Background: MicroRNAs are abundant in serum and have emerged as important regulators of gene expression, implicating them in a wide range of diseases. The purpose of this study was to discover and validate serum miRNAs in prediabetes associated with alcohol dependence syndrome (ADS).
Method: Serum samples from ADS patients with or without prediabetes and normoglycemic controls were subjected to microarray. Validation of identified candidate miRNAs was performed by RT-qPCR. Additionally, GO and KEGG pathway analyses were carried out to uncover target genes anticipated to be controlled by the candidate miRNAs.
Results: Notably, 198, and 172 miRNAs were differentially expressed in ADS-patients with or without prediabetes compared to healthy controls, and 7 miRNAs in ADS-patients with prediabetes compared to ADS-normoglycemic patients, respectively.

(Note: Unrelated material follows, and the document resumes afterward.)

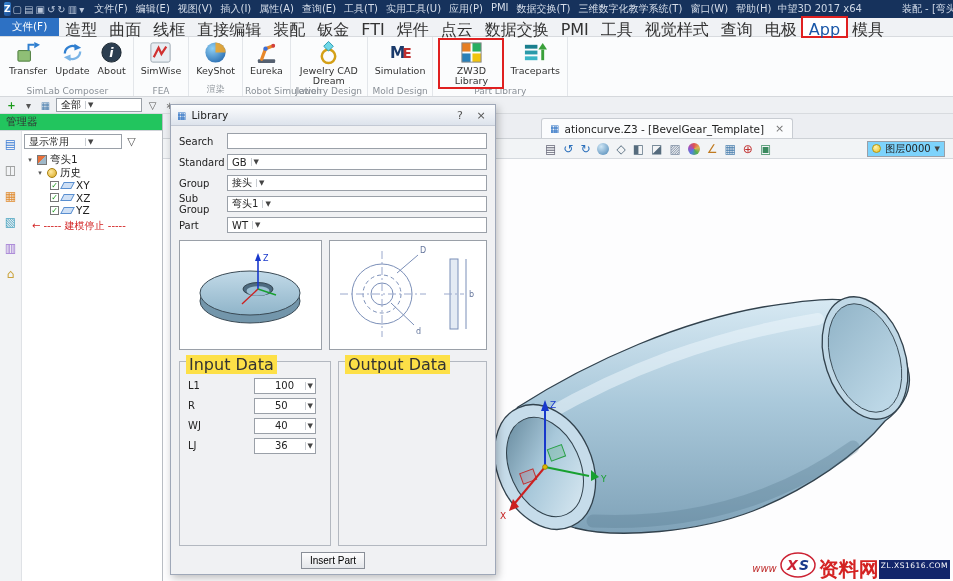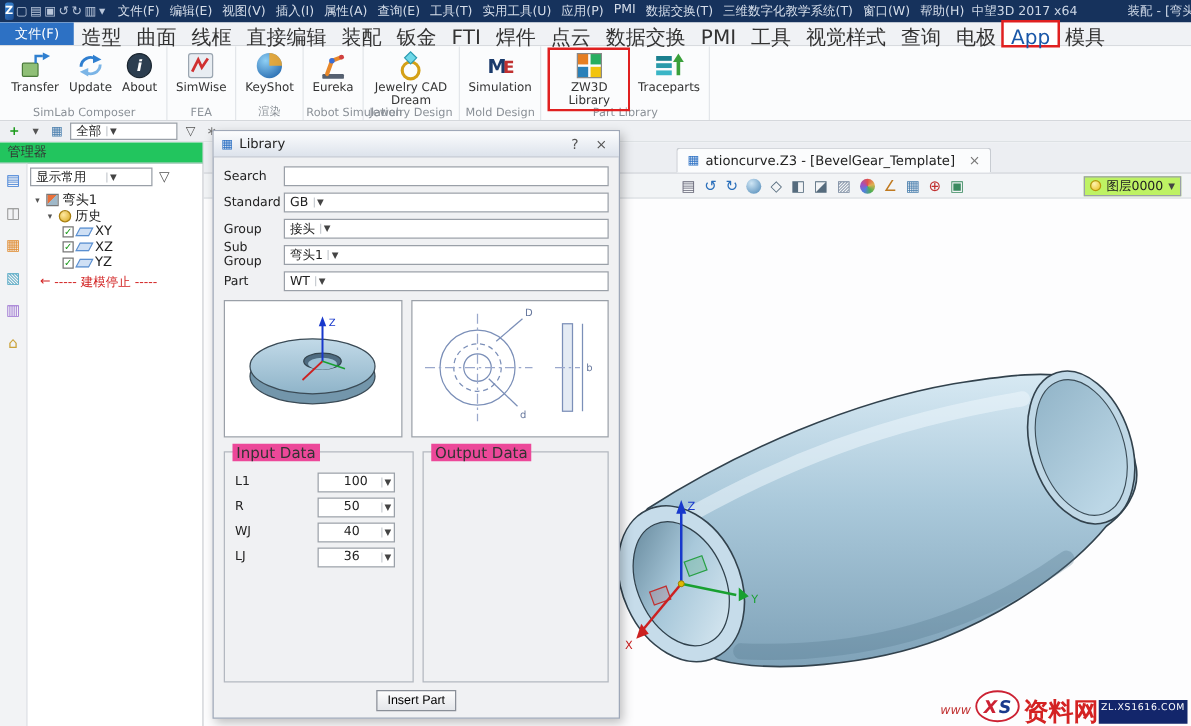"图层0000" .layer-combo { background: #bef264 -> #7dd3fc }
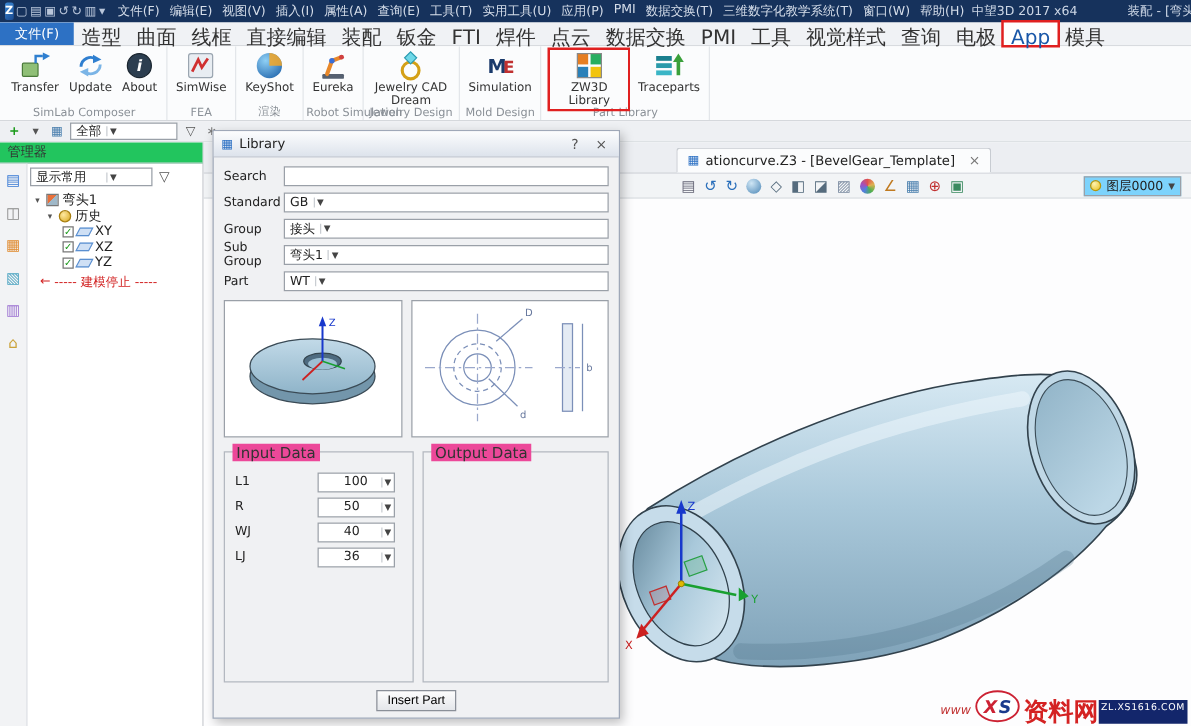"Input Data" .groupbox .gtitle { background: #ec4899 -> #fde047; font-size: 12px -> 16px }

Furthermore, hsa-miR-320b and hsa-miR-3135b were differentially expressed exclusively in ADS-patients with prediabetes, and this was further validated. Interestingly, GO and KEGG pathway analysis revealed that genes predicted to be modulated by the candidates were considerably enriched in numerous diabetes-related biological processes and pathways.
Conclusion: Our findings revealed that ADS-patients with or without prediabetes have different sets of miRNAs compared to normoglycemic healthy subjects. We propose serum hsa-miR-320b and hsa-miR-3135b as potential biomarkers for the diagnosis of prediabetes in ADS-patients.